Digital health devices: More choice does not necessarily mean better choices
We have seen many examples of digital health innovation failing to gain traction in the real world setting. Often is it because the sensor or app at the heart of it all just wasn't right for the job. Could we approach this in a better way, such that we can enhance the chances of success?
Measuring every aspect of human performance and behaviour is big business these days. The use of digital devices to do so, is even bigger business. Health and wellbeing devices, whether medical or consumer grade, are creating massive research and commercial opportunity. However, with great choice, comes great confusion for digital health professionals seeking to choose the right device. Which device is most reliable, accurate, evidence-based, usable, and which one is the best fit for my research study or for the service I’m offering? These are questions facing professionals, but unfortunately, there is no standardized way of helping them to sift through the mass of available devices, evaluate them, and then compare them against each other to determine which one is the most appropriate choice.
Without this type of process, issues may arise. What we have observed from working in the digital health space is that in many cases, when a device was chosen and later proven to be problematic, this didn’t necessarily mean that the device itself was to blame. Often, the issue was that at the time of selection, the device was not fit-for-purpose given the specific needs and requirements of the service provider and/or the user. For example, deploying a device that is made of very small moving parts to a cohort of elderly people may result in adoption issues because such a device does not cater for those people with poorer levels of finger dexterity. Traditionally however, such human factors issues are frequently uncovered long after the decision to invest in the device or several devices is made, emphasizing the importance of understanding and prioritizing the application requirements at the time of selection We suggest extending the evaluation of devices to the pre-purchase phase, where the application requirements are the driver of the device selection process.

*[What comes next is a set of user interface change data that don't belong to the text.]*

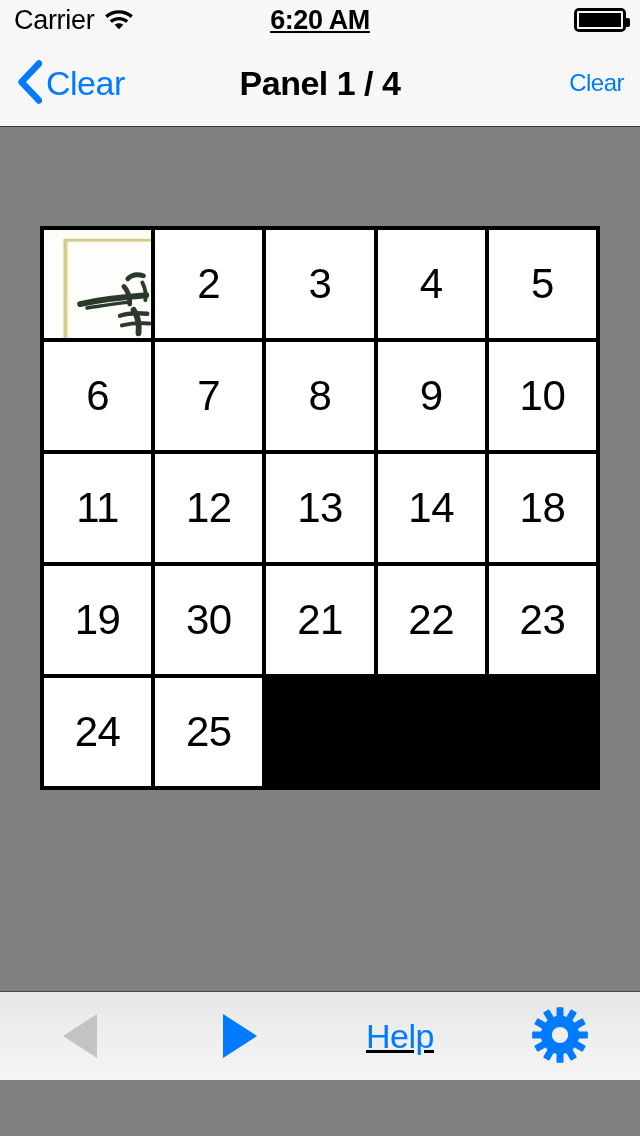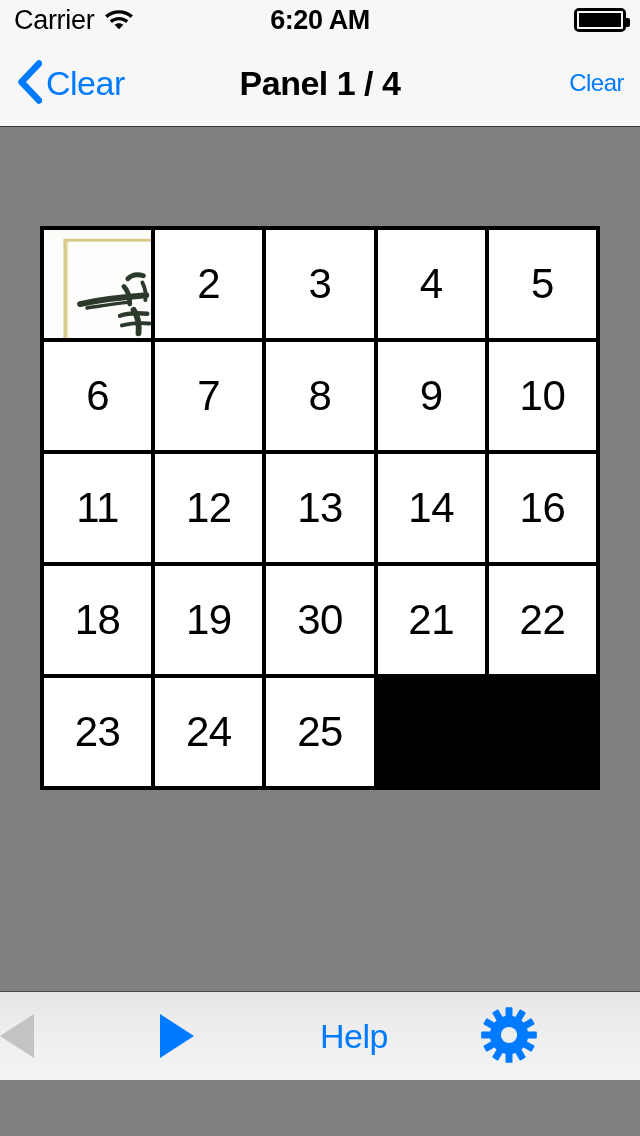--- a/index.html
+++ b/index.html
@@ -40,6 +40,7 @@
     font-size:27px; font-weight:bold; color:#000;
     letter-spacing:-0.4px;
     pointer-events:none;
+    text-decoration:underline;
   }
   .status-right {
     margin-left:auto; display:flex; align-items:center;

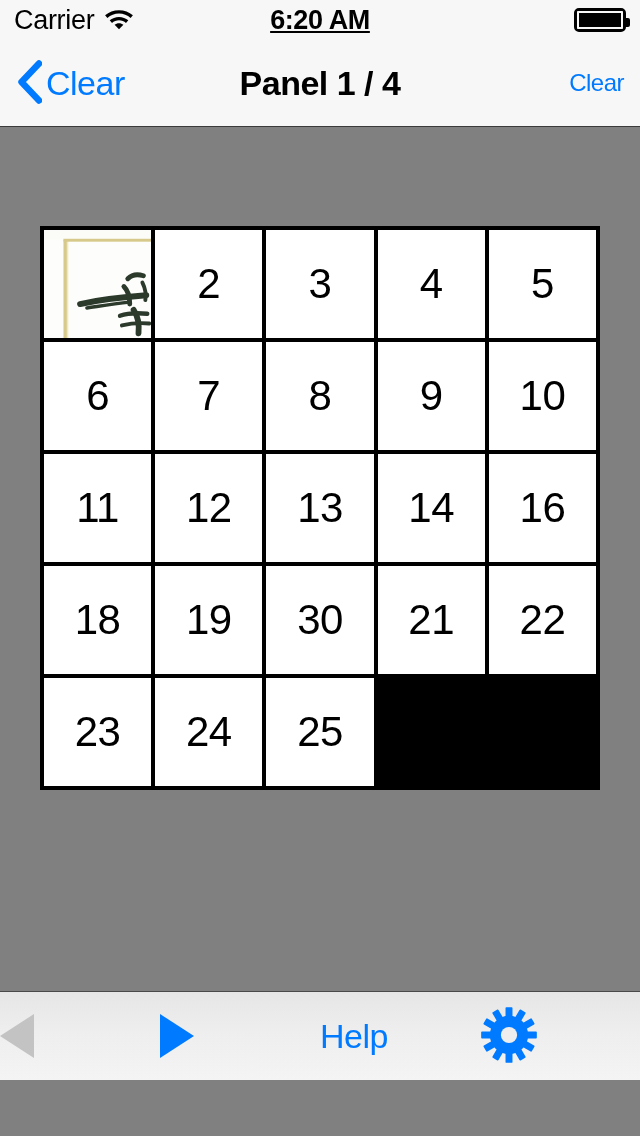--- a/index.html
+++ b/index.html
@@ -263,9 +263,6 @@
         </div>
         <div class="tile">
           <span>14</span>
-        </div>
-        <div class="tile">
-          <span>16</span>
         </div>
         <div class="tile">
           <span>18</span>

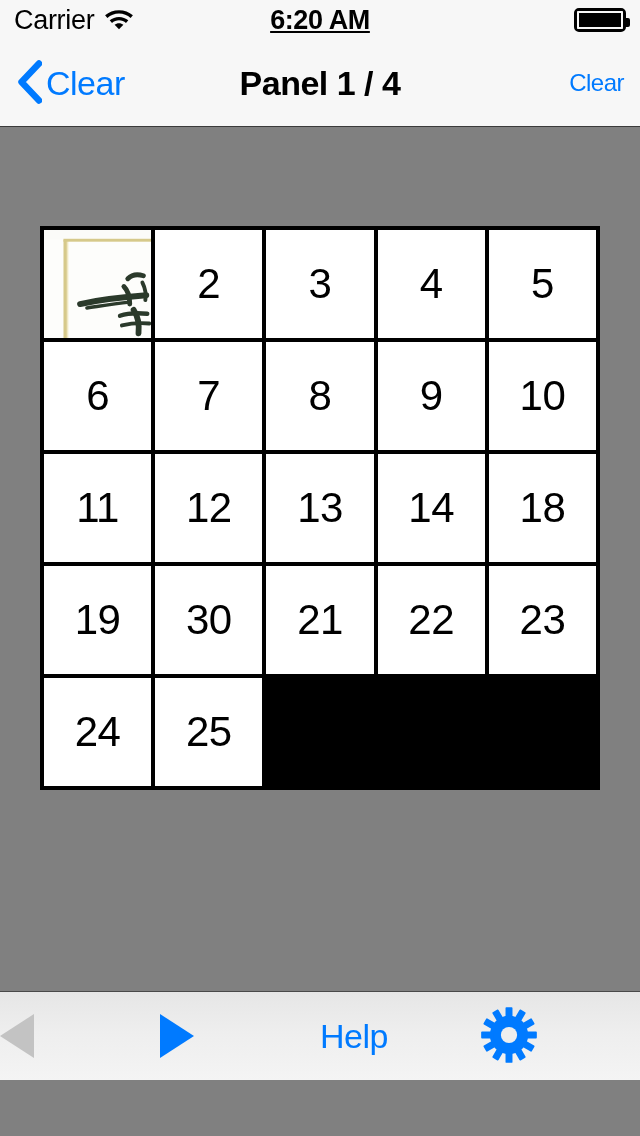--- a/index.html
+++ b/index.html
@@ -141,9 +141,9 @@
   }
   .tb-item {
     flex:1 1 0;
-    display:flex; align-items:center; 
+    display:flex; align-items:center; justify-content:center;
     background:none; border:none; padding:0;
-    cursor:pointer; height:100%;
+    cursor:pointer; height:100%;text-decoration:underline;
   }
   .tri-left {
     width:0; height:0;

Our paper offers a framework for evaluating human performance technologies that aims to address the issues outlined above. The framework guides professionals through a 3-step systematic and rigorous process, (1) Requirements definition, (2) Device Search and (3) Device Evaluation. The aim is to help professionals avoid expenditure on devices that are not fit-for-purpose as well as providing them the best opportunity to choose a device that meets the needs of their end-users. We are not suggesting that the approach recommended in our paper is the 'best' or only way to address this issue. Rather, we are proposing this evaluation framework to the digital health research community as one way of addressing the issue, and would love to receive feedback on how it could be refined or improved. Ultimately, not all sensors are created equal, but we hope that our framework for the evaluation of human performance devices can be a step along the path towards solving the confusion challenge for those trying to identify the ones that are a best fit for them.